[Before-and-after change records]
· · · · · · ·

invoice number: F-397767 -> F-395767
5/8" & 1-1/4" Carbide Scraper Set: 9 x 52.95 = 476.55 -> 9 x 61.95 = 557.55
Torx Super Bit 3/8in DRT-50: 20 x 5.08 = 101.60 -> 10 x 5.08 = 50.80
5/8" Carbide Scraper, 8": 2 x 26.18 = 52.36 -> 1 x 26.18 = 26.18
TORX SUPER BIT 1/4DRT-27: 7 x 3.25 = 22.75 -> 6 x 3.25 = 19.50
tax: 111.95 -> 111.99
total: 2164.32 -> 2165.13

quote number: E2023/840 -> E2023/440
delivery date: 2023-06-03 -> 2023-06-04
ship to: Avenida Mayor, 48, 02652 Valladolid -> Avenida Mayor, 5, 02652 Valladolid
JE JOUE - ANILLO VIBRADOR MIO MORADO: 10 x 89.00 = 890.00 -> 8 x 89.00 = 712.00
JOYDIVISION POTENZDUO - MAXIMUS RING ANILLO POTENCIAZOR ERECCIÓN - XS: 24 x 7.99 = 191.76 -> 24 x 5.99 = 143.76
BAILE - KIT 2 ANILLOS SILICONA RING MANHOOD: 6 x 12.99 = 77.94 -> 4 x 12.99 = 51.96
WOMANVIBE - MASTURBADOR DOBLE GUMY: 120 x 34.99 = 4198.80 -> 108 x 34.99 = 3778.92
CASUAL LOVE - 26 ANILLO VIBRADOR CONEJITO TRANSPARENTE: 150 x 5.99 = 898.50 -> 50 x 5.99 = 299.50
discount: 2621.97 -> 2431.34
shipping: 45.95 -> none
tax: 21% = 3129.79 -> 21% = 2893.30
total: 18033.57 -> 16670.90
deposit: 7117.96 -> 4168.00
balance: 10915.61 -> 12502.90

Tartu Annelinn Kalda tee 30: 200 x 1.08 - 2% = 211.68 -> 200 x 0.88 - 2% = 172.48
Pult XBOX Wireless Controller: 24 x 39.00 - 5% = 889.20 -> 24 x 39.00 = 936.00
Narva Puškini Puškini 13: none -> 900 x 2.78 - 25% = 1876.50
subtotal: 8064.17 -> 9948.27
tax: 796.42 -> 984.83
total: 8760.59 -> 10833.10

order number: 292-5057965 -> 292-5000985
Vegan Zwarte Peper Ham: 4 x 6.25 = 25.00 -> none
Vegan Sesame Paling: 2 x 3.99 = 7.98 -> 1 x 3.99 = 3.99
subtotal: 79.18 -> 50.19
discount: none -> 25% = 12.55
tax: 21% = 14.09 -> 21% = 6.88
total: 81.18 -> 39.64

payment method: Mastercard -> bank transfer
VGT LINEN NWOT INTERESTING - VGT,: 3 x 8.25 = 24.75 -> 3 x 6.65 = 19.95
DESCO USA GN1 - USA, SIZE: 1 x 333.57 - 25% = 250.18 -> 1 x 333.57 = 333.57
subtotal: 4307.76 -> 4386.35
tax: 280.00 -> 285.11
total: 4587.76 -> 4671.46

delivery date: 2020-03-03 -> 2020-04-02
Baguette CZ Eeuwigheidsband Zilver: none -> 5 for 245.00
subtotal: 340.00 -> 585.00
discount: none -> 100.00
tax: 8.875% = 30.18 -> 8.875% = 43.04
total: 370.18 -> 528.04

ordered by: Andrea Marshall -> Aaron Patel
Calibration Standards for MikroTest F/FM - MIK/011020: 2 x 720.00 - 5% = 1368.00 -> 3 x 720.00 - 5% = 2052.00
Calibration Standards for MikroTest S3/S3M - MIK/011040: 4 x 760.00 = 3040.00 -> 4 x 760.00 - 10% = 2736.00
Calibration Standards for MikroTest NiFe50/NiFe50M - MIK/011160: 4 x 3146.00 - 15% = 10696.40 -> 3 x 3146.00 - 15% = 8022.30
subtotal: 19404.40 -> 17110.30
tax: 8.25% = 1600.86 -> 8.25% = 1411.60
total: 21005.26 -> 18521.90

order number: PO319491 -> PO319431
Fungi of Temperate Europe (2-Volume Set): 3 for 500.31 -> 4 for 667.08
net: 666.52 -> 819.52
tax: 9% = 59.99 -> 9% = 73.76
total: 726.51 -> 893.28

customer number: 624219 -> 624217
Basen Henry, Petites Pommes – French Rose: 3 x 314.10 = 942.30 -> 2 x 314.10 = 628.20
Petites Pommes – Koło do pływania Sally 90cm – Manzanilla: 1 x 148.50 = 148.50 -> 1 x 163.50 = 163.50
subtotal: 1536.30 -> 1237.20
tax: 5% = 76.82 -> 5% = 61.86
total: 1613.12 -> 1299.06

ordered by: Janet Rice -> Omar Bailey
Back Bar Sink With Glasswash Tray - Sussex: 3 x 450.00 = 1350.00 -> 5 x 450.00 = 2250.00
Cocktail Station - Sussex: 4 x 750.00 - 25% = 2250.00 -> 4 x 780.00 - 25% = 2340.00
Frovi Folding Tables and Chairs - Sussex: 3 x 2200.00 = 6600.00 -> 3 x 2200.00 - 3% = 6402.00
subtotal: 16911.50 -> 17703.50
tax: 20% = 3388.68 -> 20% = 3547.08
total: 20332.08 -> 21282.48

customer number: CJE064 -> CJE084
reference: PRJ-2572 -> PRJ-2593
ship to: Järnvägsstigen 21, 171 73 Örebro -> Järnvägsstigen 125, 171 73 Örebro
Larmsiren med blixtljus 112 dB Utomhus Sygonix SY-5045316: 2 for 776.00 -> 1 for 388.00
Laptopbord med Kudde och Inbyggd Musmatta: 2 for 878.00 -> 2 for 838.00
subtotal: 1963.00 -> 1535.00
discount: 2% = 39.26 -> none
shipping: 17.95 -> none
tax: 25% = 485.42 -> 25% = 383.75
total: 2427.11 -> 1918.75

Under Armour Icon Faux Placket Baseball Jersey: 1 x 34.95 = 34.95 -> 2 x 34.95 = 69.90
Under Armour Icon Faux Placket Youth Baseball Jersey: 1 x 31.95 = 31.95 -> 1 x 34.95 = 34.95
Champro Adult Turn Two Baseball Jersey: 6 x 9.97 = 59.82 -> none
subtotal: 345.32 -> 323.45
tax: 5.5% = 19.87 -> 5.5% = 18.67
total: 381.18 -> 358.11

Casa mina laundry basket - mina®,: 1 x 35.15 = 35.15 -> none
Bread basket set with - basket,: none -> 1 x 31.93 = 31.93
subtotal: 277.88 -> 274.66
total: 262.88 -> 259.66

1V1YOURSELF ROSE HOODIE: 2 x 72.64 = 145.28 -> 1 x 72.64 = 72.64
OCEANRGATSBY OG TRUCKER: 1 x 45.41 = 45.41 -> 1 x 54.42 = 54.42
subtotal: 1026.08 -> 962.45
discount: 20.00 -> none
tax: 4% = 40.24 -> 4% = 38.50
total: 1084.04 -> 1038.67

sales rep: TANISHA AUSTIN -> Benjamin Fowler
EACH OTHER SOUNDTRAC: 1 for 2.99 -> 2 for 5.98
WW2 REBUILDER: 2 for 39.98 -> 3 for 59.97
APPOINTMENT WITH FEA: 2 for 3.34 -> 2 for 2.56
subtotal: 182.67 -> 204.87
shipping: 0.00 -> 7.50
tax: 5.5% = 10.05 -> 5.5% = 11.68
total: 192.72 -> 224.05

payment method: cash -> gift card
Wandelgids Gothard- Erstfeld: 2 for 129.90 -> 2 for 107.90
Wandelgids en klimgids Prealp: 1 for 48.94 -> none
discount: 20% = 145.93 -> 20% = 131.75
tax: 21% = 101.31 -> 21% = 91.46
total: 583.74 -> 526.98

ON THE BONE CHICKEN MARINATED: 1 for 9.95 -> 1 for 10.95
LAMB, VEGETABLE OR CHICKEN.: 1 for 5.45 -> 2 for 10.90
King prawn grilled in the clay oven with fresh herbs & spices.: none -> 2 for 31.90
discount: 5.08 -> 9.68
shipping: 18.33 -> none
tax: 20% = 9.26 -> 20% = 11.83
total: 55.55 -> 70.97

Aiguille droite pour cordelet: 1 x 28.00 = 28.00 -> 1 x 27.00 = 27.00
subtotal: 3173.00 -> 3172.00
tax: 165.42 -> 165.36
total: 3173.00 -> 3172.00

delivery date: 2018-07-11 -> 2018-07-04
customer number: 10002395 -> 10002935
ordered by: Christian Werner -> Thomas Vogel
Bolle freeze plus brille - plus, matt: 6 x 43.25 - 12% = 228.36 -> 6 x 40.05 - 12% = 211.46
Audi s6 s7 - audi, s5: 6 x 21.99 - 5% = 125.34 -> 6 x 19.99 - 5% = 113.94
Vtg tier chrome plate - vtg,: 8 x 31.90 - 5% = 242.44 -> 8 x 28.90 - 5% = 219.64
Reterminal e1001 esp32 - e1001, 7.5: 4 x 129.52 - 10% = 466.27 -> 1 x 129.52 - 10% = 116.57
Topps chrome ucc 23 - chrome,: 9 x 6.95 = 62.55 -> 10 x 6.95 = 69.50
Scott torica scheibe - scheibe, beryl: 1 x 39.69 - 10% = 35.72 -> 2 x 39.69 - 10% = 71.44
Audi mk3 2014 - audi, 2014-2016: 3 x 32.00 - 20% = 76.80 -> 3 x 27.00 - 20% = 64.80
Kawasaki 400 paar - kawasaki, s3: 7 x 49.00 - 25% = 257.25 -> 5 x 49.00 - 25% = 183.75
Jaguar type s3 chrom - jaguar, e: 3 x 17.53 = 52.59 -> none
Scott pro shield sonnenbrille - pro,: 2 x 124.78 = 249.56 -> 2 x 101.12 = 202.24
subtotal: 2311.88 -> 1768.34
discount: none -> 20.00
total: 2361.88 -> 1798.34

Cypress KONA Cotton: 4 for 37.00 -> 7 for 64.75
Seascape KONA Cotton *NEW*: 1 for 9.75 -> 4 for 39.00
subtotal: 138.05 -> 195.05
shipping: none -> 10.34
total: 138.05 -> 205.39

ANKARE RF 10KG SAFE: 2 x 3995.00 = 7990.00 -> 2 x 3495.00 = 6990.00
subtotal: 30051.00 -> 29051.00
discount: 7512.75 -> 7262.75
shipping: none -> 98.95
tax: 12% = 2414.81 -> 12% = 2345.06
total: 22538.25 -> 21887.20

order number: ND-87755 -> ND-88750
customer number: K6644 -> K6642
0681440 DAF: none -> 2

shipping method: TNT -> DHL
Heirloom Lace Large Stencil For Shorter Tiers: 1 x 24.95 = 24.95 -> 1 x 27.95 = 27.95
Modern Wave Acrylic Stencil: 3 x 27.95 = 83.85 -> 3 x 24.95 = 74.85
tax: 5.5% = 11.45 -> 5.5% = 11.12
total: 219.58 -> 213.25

· · · · · · ·

**Your assignment:**
Out of the records above, pick each line that contains the string "Vegan".

**Exercise response:**
Vegan Zwarte Peper Ham: 4 x 6.25 = 25.00 -> none
Vegan Sesame Paling: 2 x 3.99 = 7.98 -> 1 x 3.99 = 3.99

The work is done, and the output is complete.